- **Work order**
Set down the whole listing below exactly, without pictures.

- **The input**
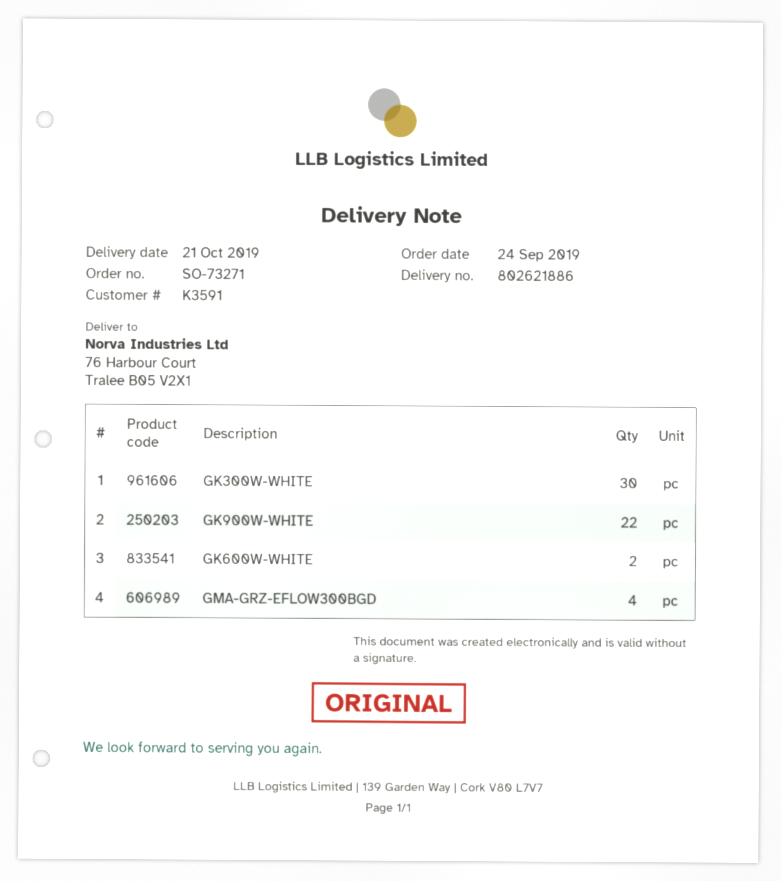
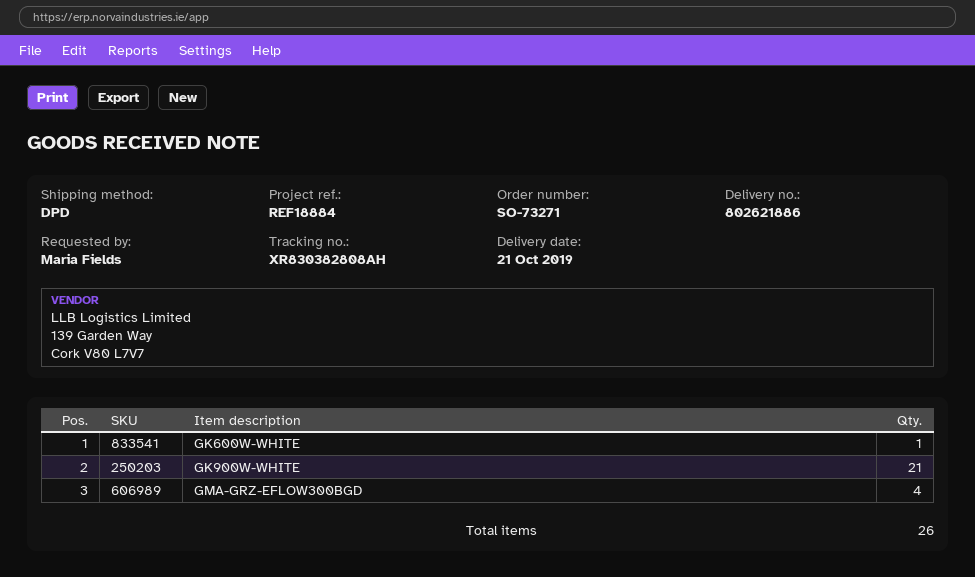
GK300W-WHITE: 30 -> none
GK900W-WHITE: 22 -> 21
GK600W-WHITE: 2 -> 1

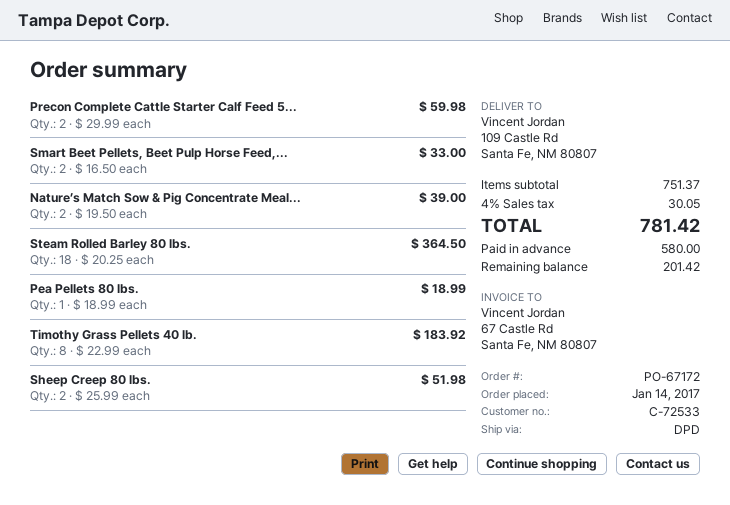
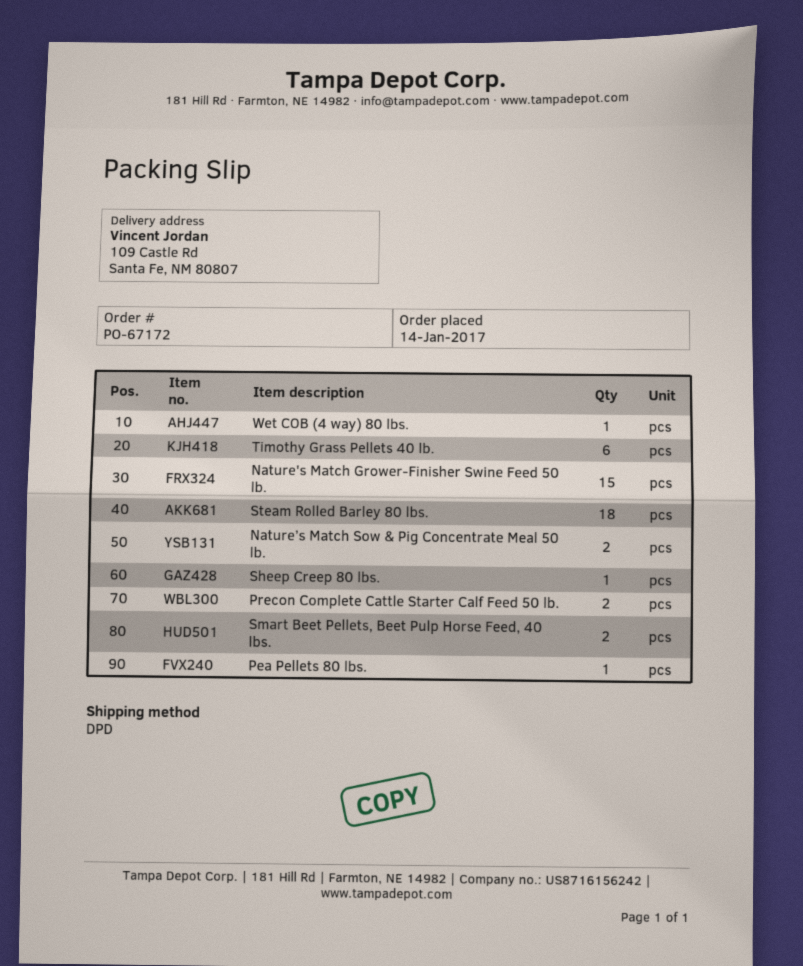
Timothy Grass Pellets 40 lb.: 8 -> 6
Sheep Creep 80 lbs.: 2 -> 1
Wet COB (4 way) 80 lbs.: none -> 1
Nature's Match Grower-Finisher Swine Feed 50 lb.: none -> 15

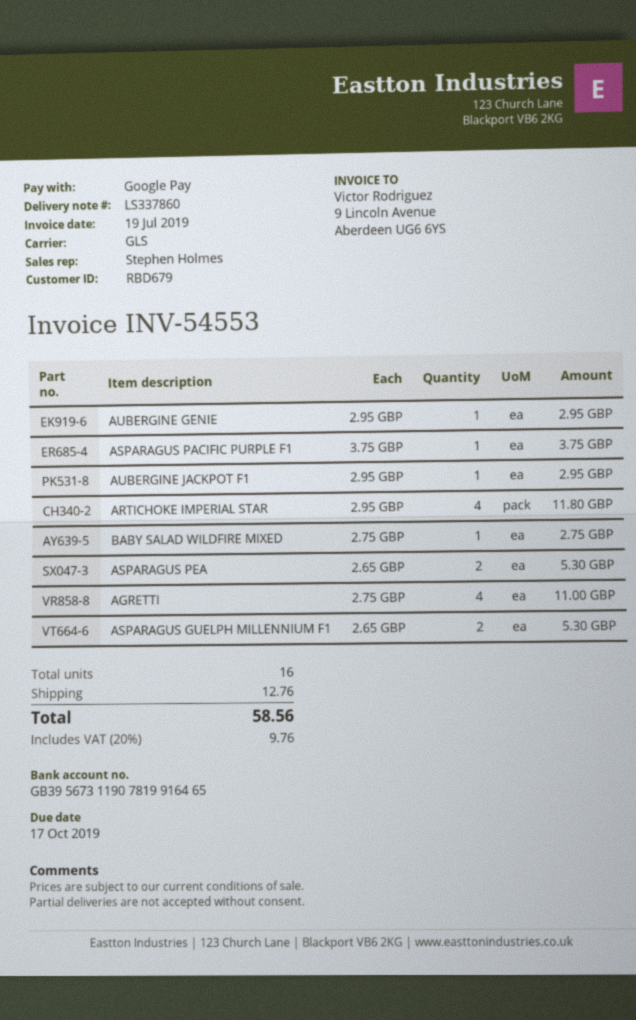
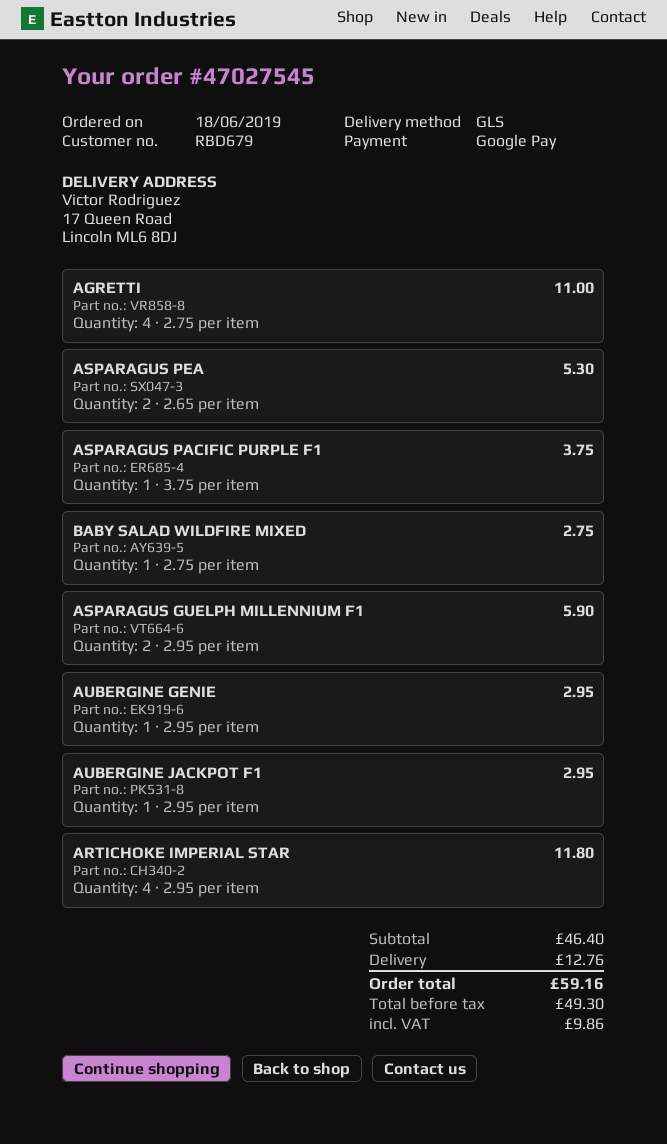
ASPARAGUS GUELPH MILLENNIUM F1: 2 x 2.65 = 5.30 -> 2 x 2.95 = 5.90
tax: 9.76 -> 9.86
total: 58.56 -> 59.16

- **Output for this task**
GK300W-WHITE: 30 -> none
GK900W-WHITE: 22 -> 21
GK600W-WHITE: 2 -> 1

Timothy Grass Pellets 40 lb.: 8 -> 6
Sheep Creep 80 lbs.: 2 -> 1
Wet COB (4 way) 80 lbs.: none -> 1
Nature's Match Grower-Finisher Swine Feed 50 lb.: none -> 15

ASPARAGUS GUELPH MILLENNIUM F1: 2 x 2.65 = 5.30 -> 2 x 2.95 = 5.90
tax: 9.76 -> 9.86
total: 58.56 -> 59.16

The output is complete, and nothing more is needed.